Daniel Monguya Mbenge

 

v.

zaire

     
     
 

VIEWS

 
     
 
 
 
     
     
 
BEFORE: CHAIRMAN: Mr. Andreas Mavrommatis (Cyprus)
VICE-CHAIRMEN: Mr. Nejib Bouziri (Tunisia), Mr. Bernhard Graefrath (German Democratic Republic), Mr. Julio Prado Vallejo (Ecuador)
RAPPORTEUR: Mr. Walter Tarnopolsky (Canada)
MEMBERS: Mr. Andres Aguilar (Venezuela), Mr. Mohammed Al Douri (Iraq), Mr. Nejib Bouziri (Tunisia), Mr. Joseph A.L.Cooray (Sri Lanka), Mr.
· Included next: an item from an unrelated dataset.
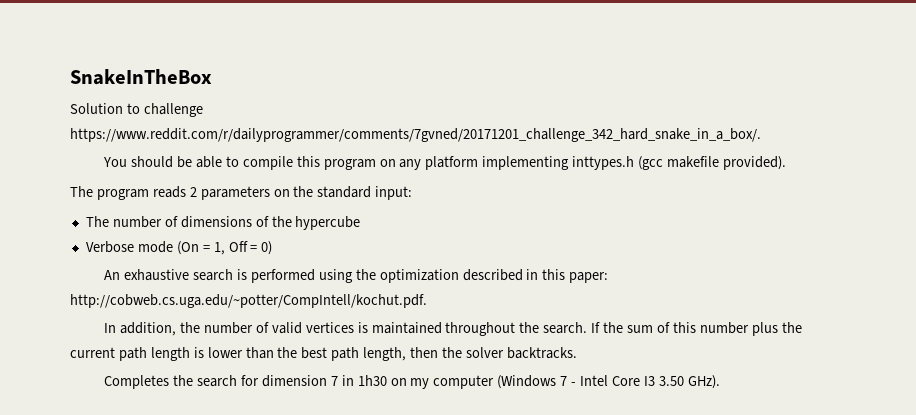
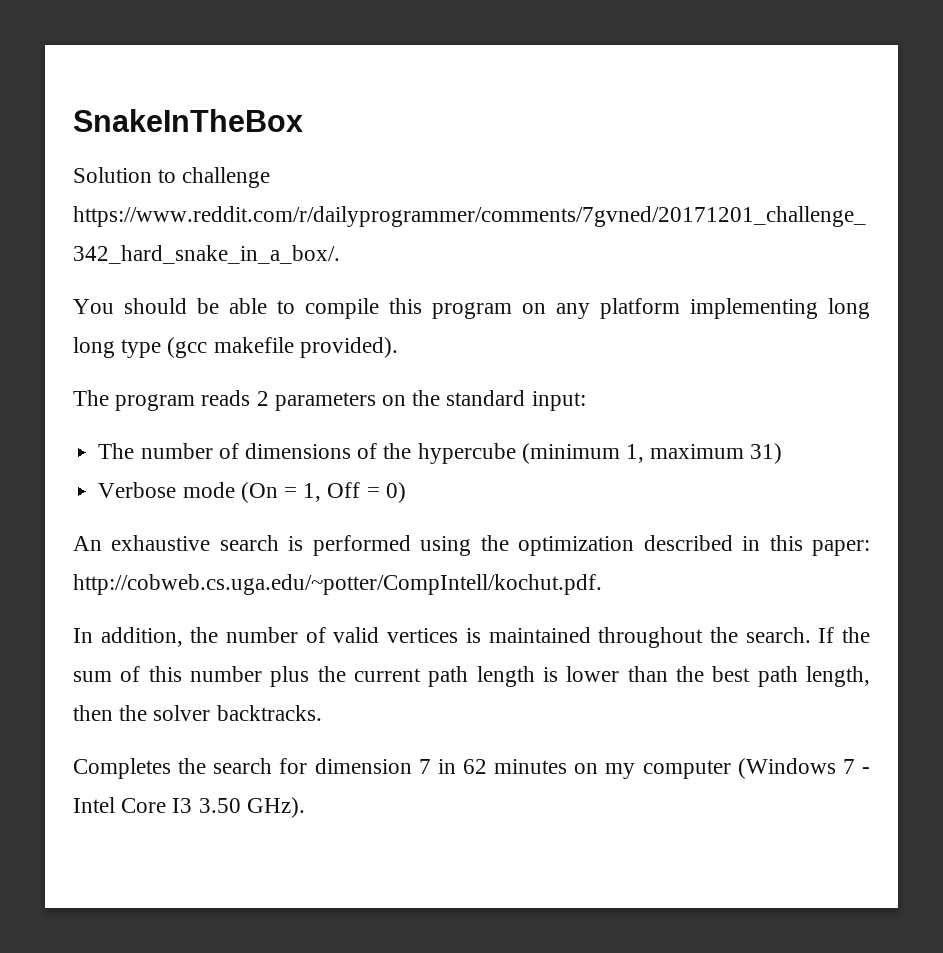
[572,156,635,170] inttypes.h -> [828,298,870,319] [73,337,162,358] long long type
(361, 223) none -> [521,443,783,464] (minimum 1, maximum 31)
[357,375,387,386] 1h30 -> [463,759,568,774] 62 minutes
Vojin Dimitrijevic (Yugoslavia), Mr. Felix Ermacora (Austria), Mr. Rojer Errera (France), Sir Vincent Evans (United Kingdom), Mr. Bernhard Graefrath (German Democratic Republic), Mr. Vladimir Hanga (Romania), Mr. Leonte Herdocia Ortega (Nicaragua), Mr. Andreas Mavrommatis (Cyprus), Mr. Anatoly Petrovich Movchan (Soviet Union), Mr. Birame Ndiaye (Senegal), Mr. Torkel Opsahl (Norway), Mr. Julio Prado Vallejo (Ecuador), Mr. Walter Tarnopolsky (Canada), Mr. Christian Tomuschat (Federal Republic of Germany)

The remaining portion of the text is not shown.